Another profound implication of this process is the question of what infrastructure is – or is not – being financed, and who will – or will not – benefit from it. Although large-scale infrastructure construction, far from being undertaken with local communities in mind, has always followed an agenda shaped by corporate interests, we now see how governments are even more interested in expanding these projects thanks to the greater profits that can be reaped from the sector. This hinders the implementation of policies that place priority on local demands for access to basic services, while exacerbating the injustice suffered by the communities who must live with these projects, as well as the destruction of their territories, primarily forests. Governments and public institutions play a key role in this process by facilitating long-term investments for financial markets.

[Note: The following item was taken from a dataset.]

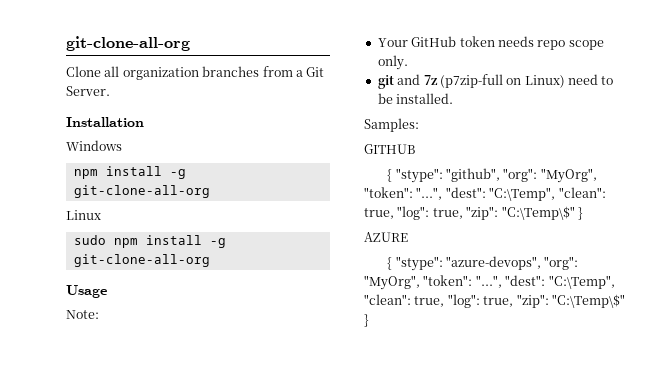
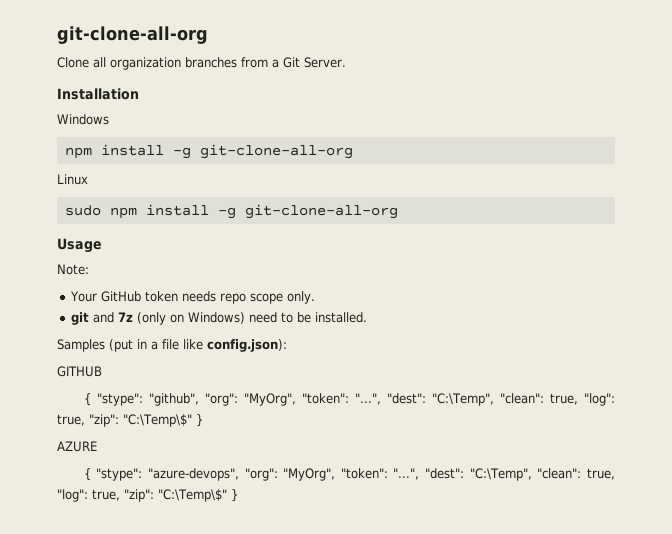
[439,74,565,88] (p7zip-full on Linux) -> [136,312,245,325] (only on Windows)
[364,118,419,132] Samples: -> [57,339,287,352] Samples (put in a file like config.json):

Mega-projects almost always lead to – violent – repression of communities that resist the grabbing of large areas of land for these projects. This leads to the question, which territories are impacted by these projects? What sectors of the population suffer the consequences of a dam or a gas pipeline? The construction of unnecessary infrastructure to local communities is now being accelerated by the process of financialization, resulting in wide-scale destruction and human rights violations. In the end, the winners and losers in this infrastructure “boom” are determined by the distribution and relations of power in society.
Companies that build roads, dams and pipelines have thus become the basis for the expansion of financial markets. In the process, profits are mainly earned by investing in the companies, instead of in the infrastructure itself – a characteristic of an era in which the goal of investment is “taking” and not “making”. As a result of this “boom”, new financial actors, in partnership with transnational companies, multilateral banks and national governments, are intensifying a major underlying cause of deforestation: an economic model that seeks the constant accumulation of capital. As a result, hidden behind the financialization of the infrastructure sector, under the discourse of “development” and “progress”, is growing inequity, destruction of forests, and social violence.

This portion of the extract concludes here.